Exercise directions -> The records that follow are to be repeated exactly, without any pictures.

Source data ->
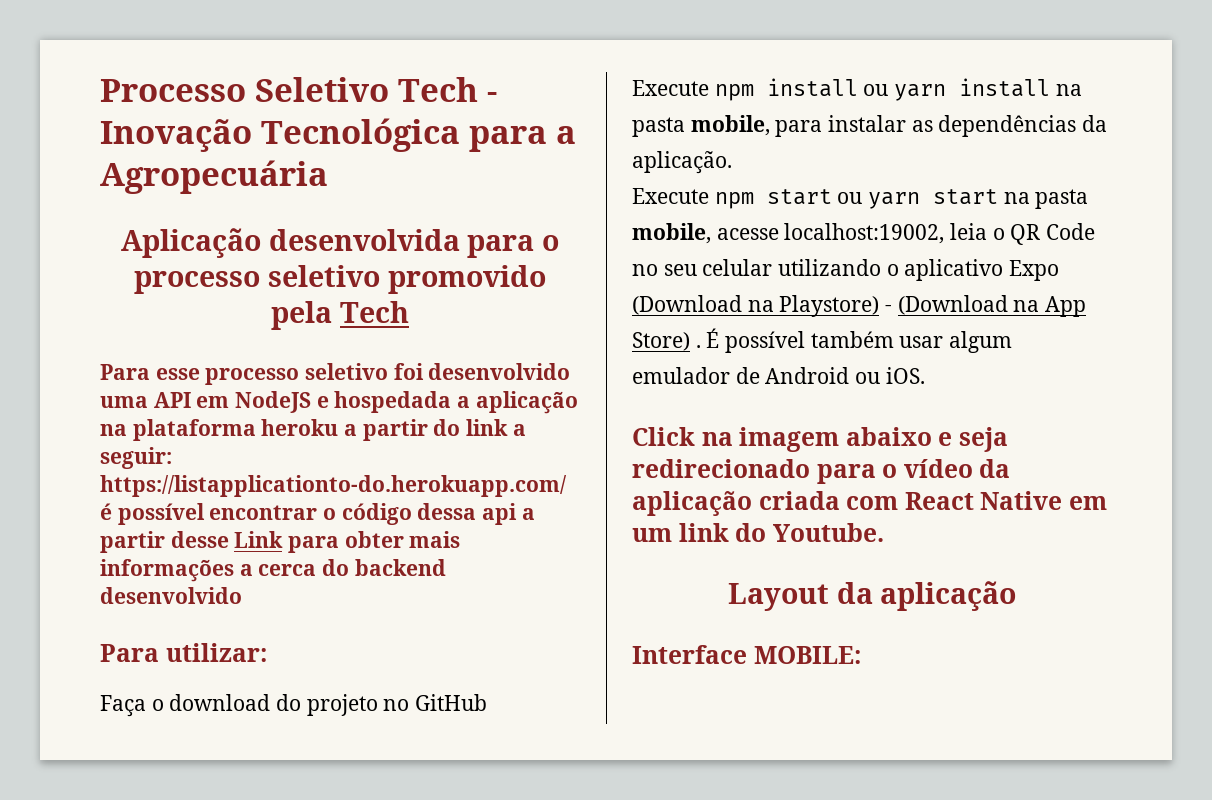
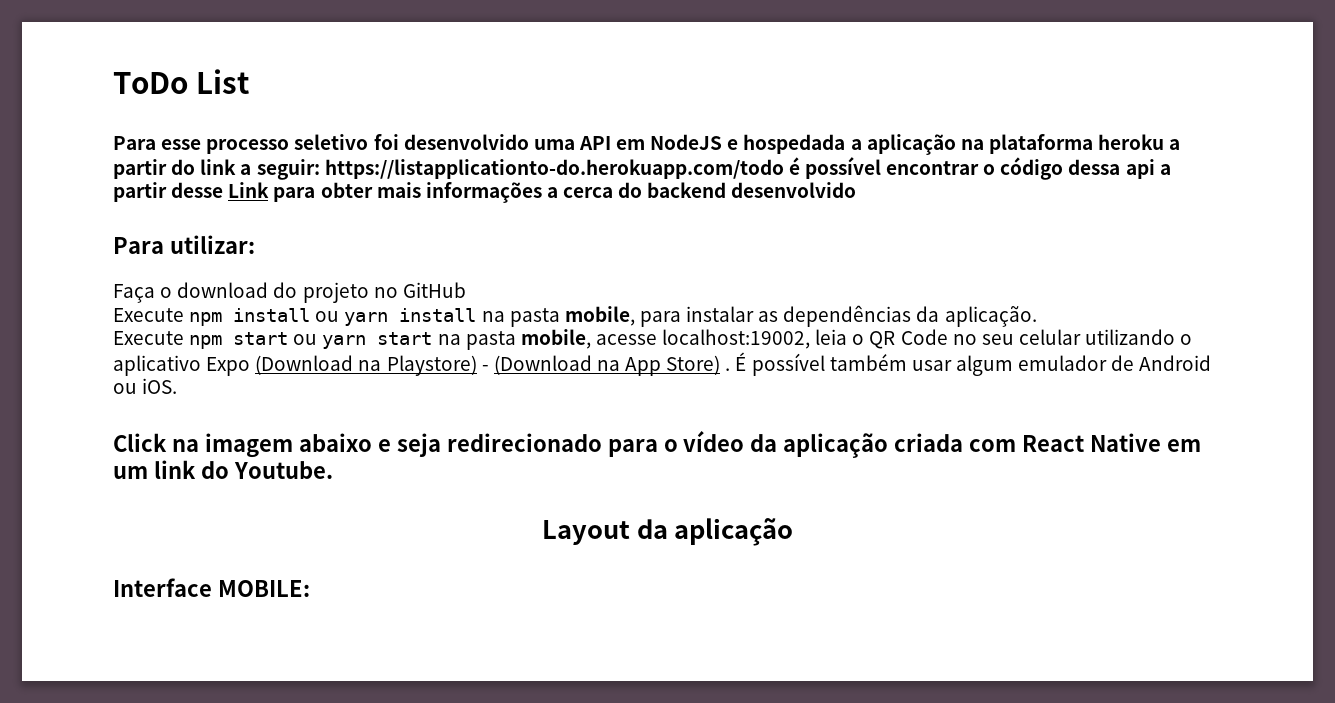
- Processo Seletivo Tech - Inovação Tecnológica para a Agropecuária
- Aplicação desenvolvida para o processo seletivo promovido pela Tech
+ ToDo List
- Para esse processo seletivo foi desenvolvido uma API em NodeJS e hospedada a aplicação na plataforma heroku a partir do link a seguir: https://listapplicationto-do.herokuapp.com/ é possível encontrar o código dessa api a partir desse Link para obter mais informações a cerca do backend desenvolvido
+ Para esse processo seletivo foi desenvolvido uma API em NodeJS e hospedada a aplicação na plataforma heroku a partir do link a seguir: https://listapplicationto-do.herokuapp.com/todo é possível encontrar o código dessa api a partir desse Link para obter mais informações a cerca do backend desenvolvido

Answer box ->
- Processo Seletivo Tech - Inovação Tecnológica para a Agropecuária
- Aplicação desenvolvida para o processo seletivo promovido pela Tech
+ ToDo List
- Para esse processo seletivo foi desenvolvido uma API em NodeJS e hospedada a aplicação na plataforma heroku a partir do link a seguir: https://listapplicationto-do.herokuapp.com/ é possível encontrar o código dessa api a partir desse Link para obter mais informações a cerca do backend desenvolvido
+ Para esse processo seletivo foi desenvolvido uma API em NodeJS e hospedada a aplicação na plataforma heroku a partir do link a seguir: https://listapplicationto-do.herokuapp.com/todo é possível encontrar o código dessa api a partir desse Link para obter mais informações a cerca do backend desenvolvido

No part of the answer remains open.